----- Entries supplied -----

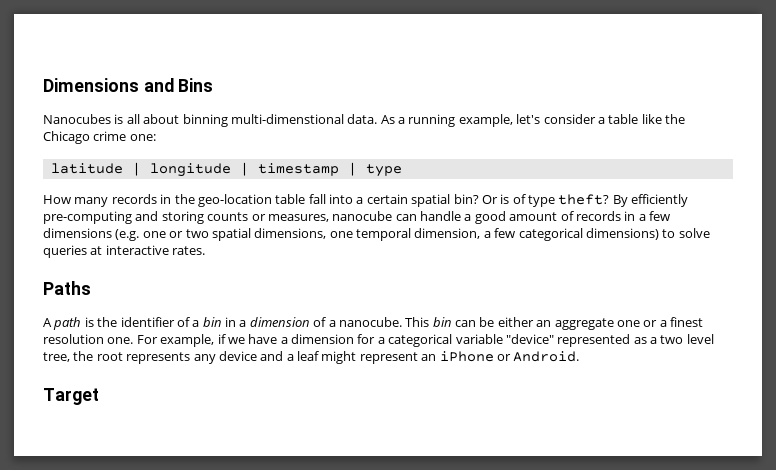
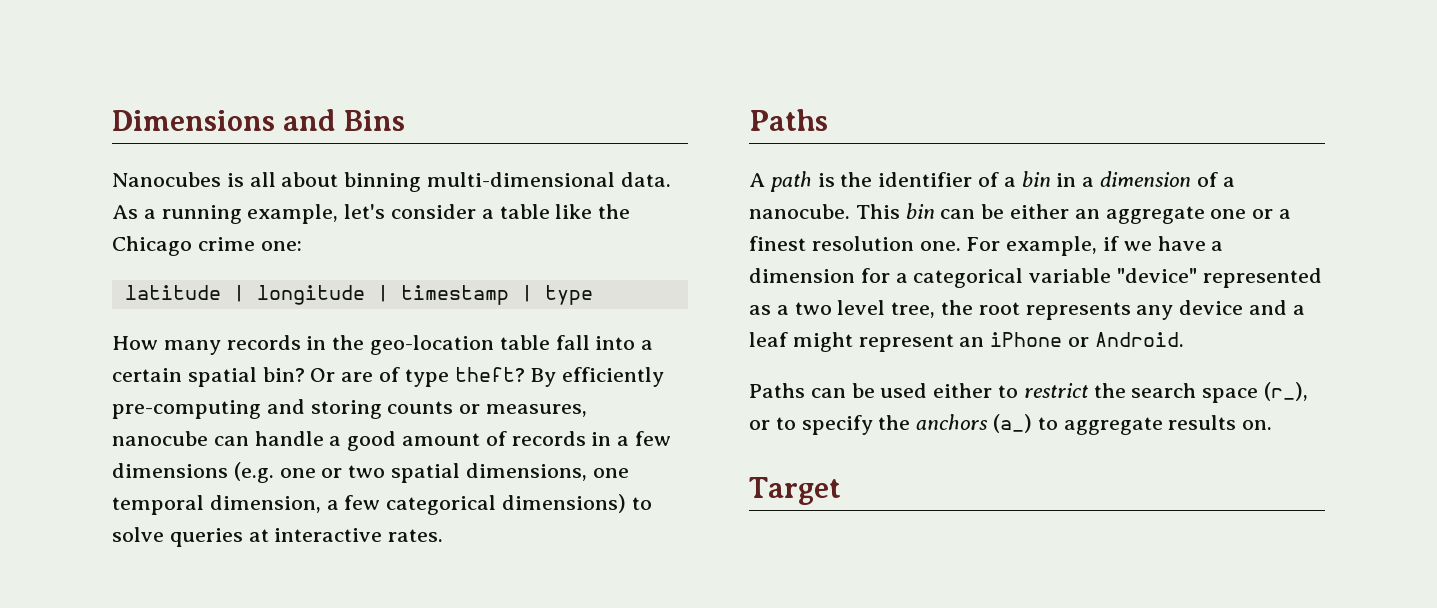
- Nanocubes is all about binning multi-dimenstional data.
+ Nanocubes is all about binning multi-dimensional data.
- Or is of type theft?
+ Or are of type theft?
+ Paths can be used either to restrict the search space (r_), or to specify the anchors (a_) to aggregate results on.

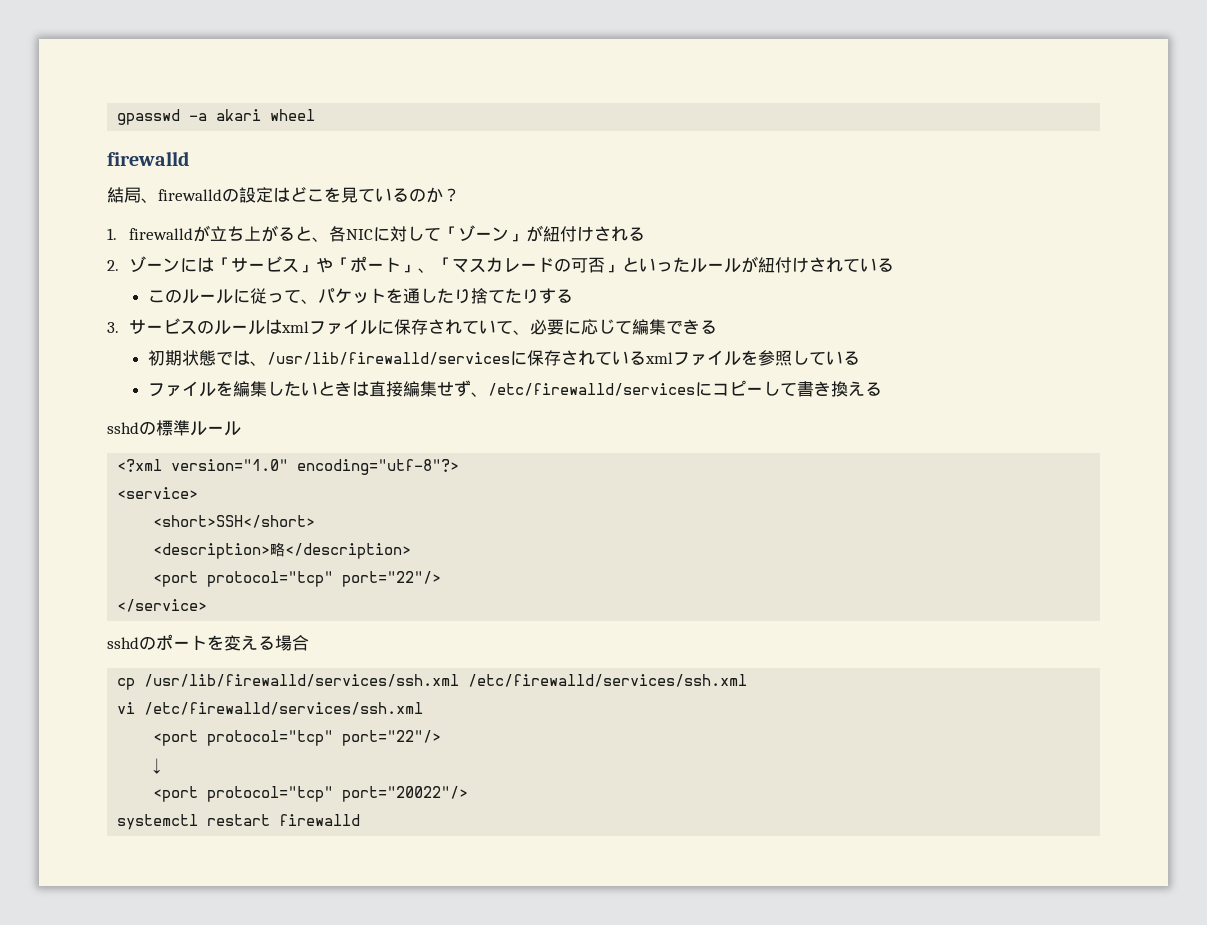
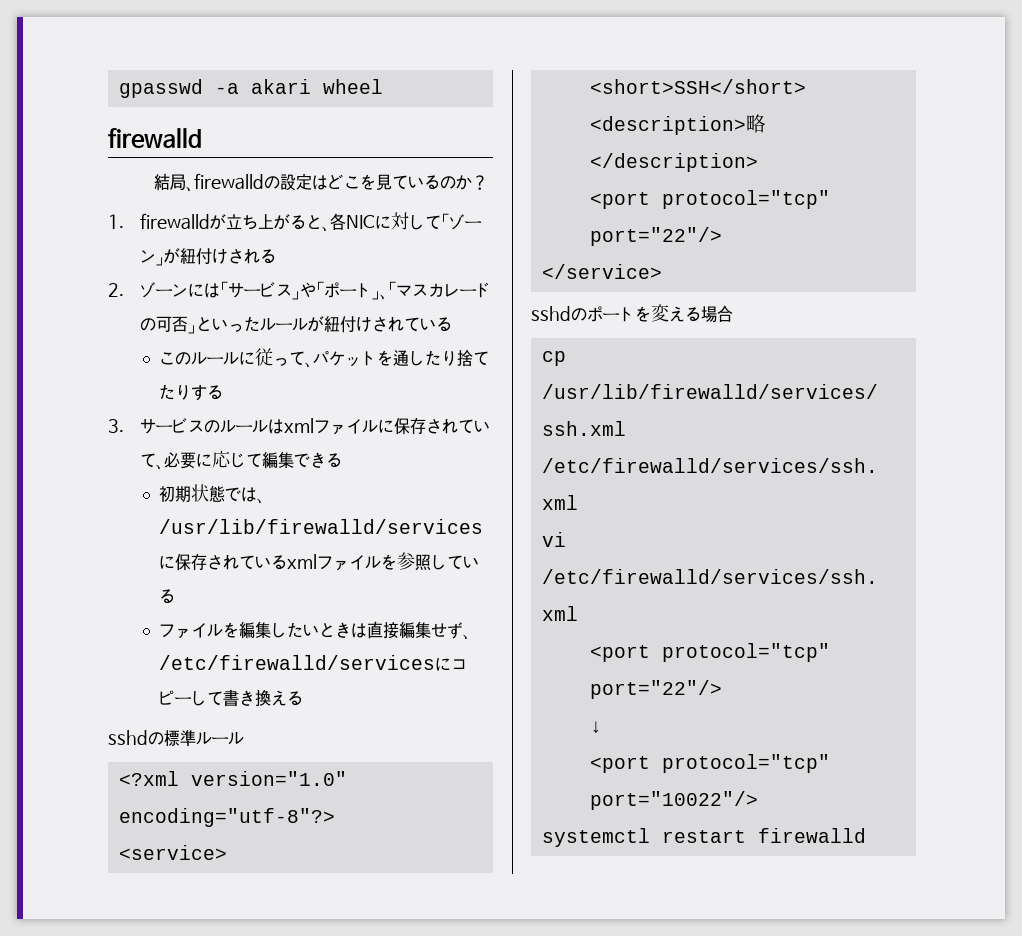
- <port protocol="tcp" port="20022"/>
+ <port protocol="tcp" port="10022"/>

-----

Leave the pictures aside. Set down exactly the lines from the one with "binning multi-dimensional data." through the final line of the listing above.

+ Nanocubes is all about binning multi-dimensional data.
- Or is of type theft?
+ Or are of type theft?
+ Paths can be used either to restrict the search space (r_), or to specify the anchors (a_) to aggregate results on.

- <port protocol="tcp" port="20022"/>
+ <port protocol="tcp" port="10022"/>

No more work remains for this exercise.